Empower Azure Video Indexer Insights with your own models

Microsoft

Jan 07, 2024

Overview

Azure Video Indexer (AVI) offers a comprehensive suite of models that extract diverse insights from the audio, transcript, and visuals of videos. Recognizing the boundless potential of AI models and the unique requirements of different domains, AVI now enables integration of custom models. This enhances video analysis, providing a seamless experience both in the user interface and through API integrations.

The Bring Your Own (BYO) capability enables the process of integrating custom models. Users can provide AVI with the API for calling their model, define the input via an Azure Function, and specify the integration type. Detailed instructions are available here.

Demonstrating this functionality, a specific example involves the automotive industry: Users with numerous car videos can now detect various car types more effectively.
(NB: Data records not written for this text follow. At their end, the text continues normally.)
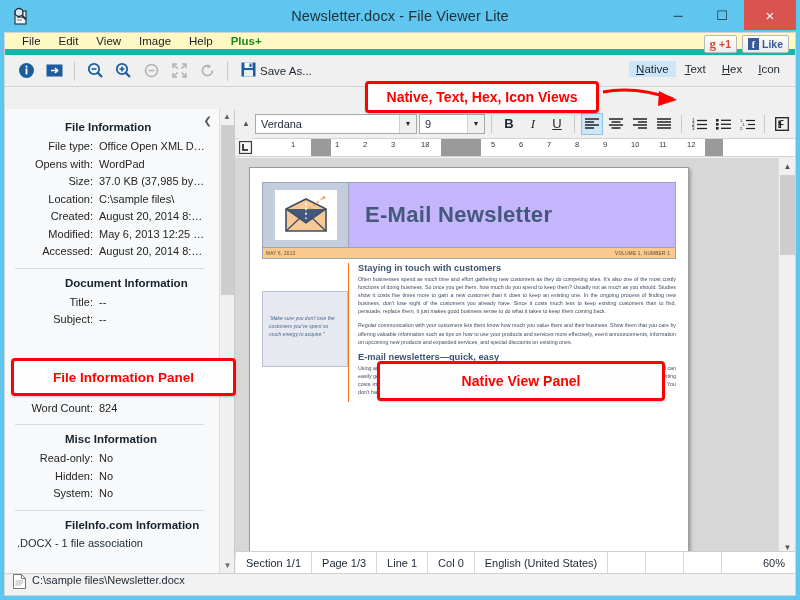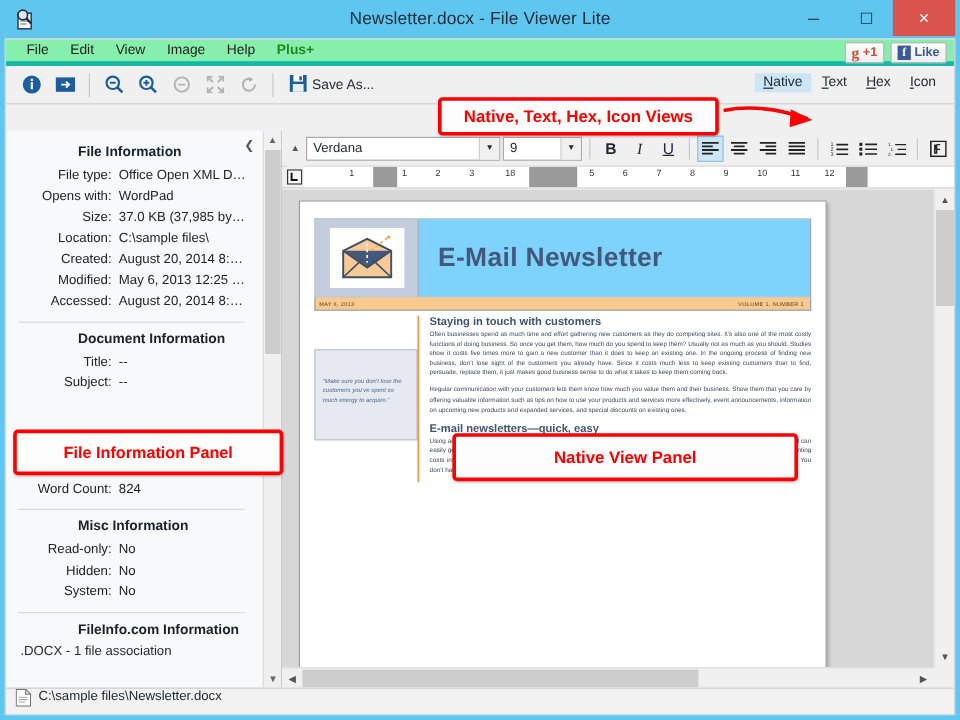"File" #menubar { background: #86efac -> #fef9c3; border-bottom: 4px solid #14b8a6 -> 6px solid #14b8a6 }
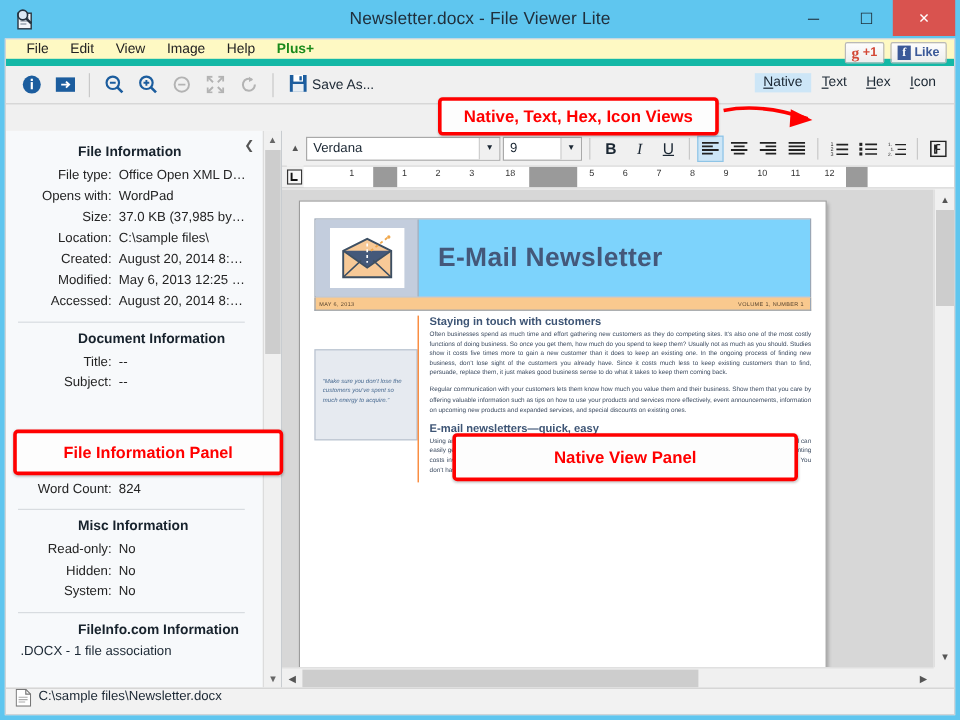"E-Mail Newsletter" #title-cell { background: #7dd3fc -> #c4b5fd }
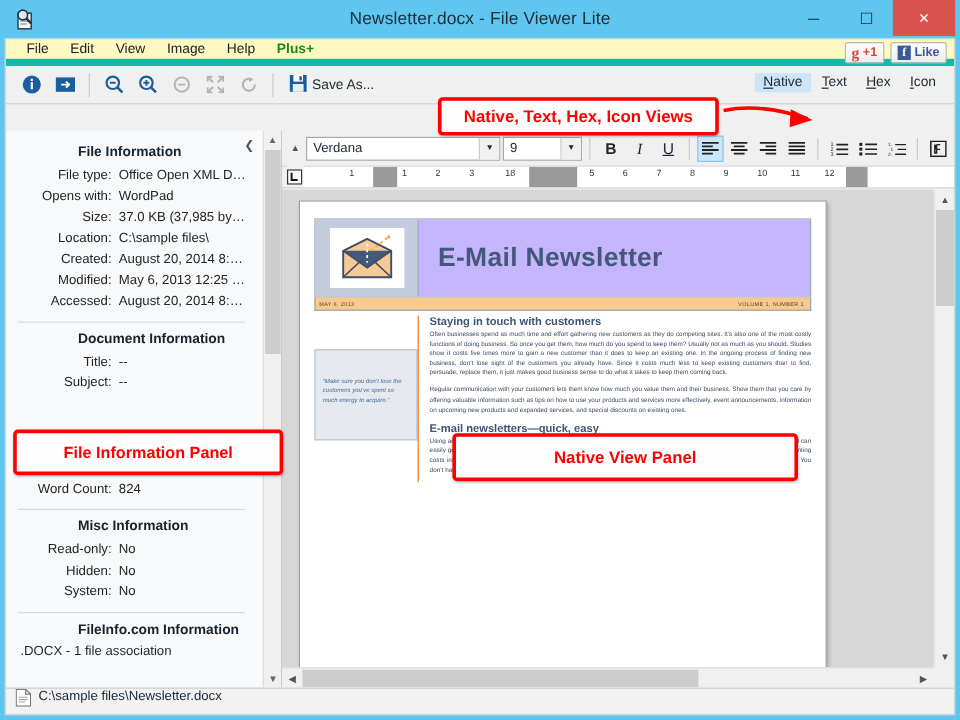"Section 1/1" div { html: none -> <div> <div>Section 1/1</div> <div>Page 1/3</div> <div>Line 1</div> <div>Col 0</div> <div>English (United States)</div> <div></div> <div></div> <div></div> <div>60%</div> </div> }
Utilizing AVI's Object Detection insight, particularly the Car class, the system has been expanded to recognize new sub-classes: Jeep and Family Car. This enhancement employs a model developed in Azure AI Vision Studio using Florence, based on a few-shots learning technique. This method, leveraging the foundational Florence Vision model, enables training for new classes with a minimal set of examples – approximately 15 images per class.

The BYO capability in AVI allows users to efficiently and accurately generate new insights by building on and expanding existing insights such as object detection and tracking. Instead of starting from scratch, users can begin with a well-established list of cars that have already been detected and tracked along the video, each with a representative image. Users can then use only numerous requests for the new Florence-based model to differentiate between the cars according to their model.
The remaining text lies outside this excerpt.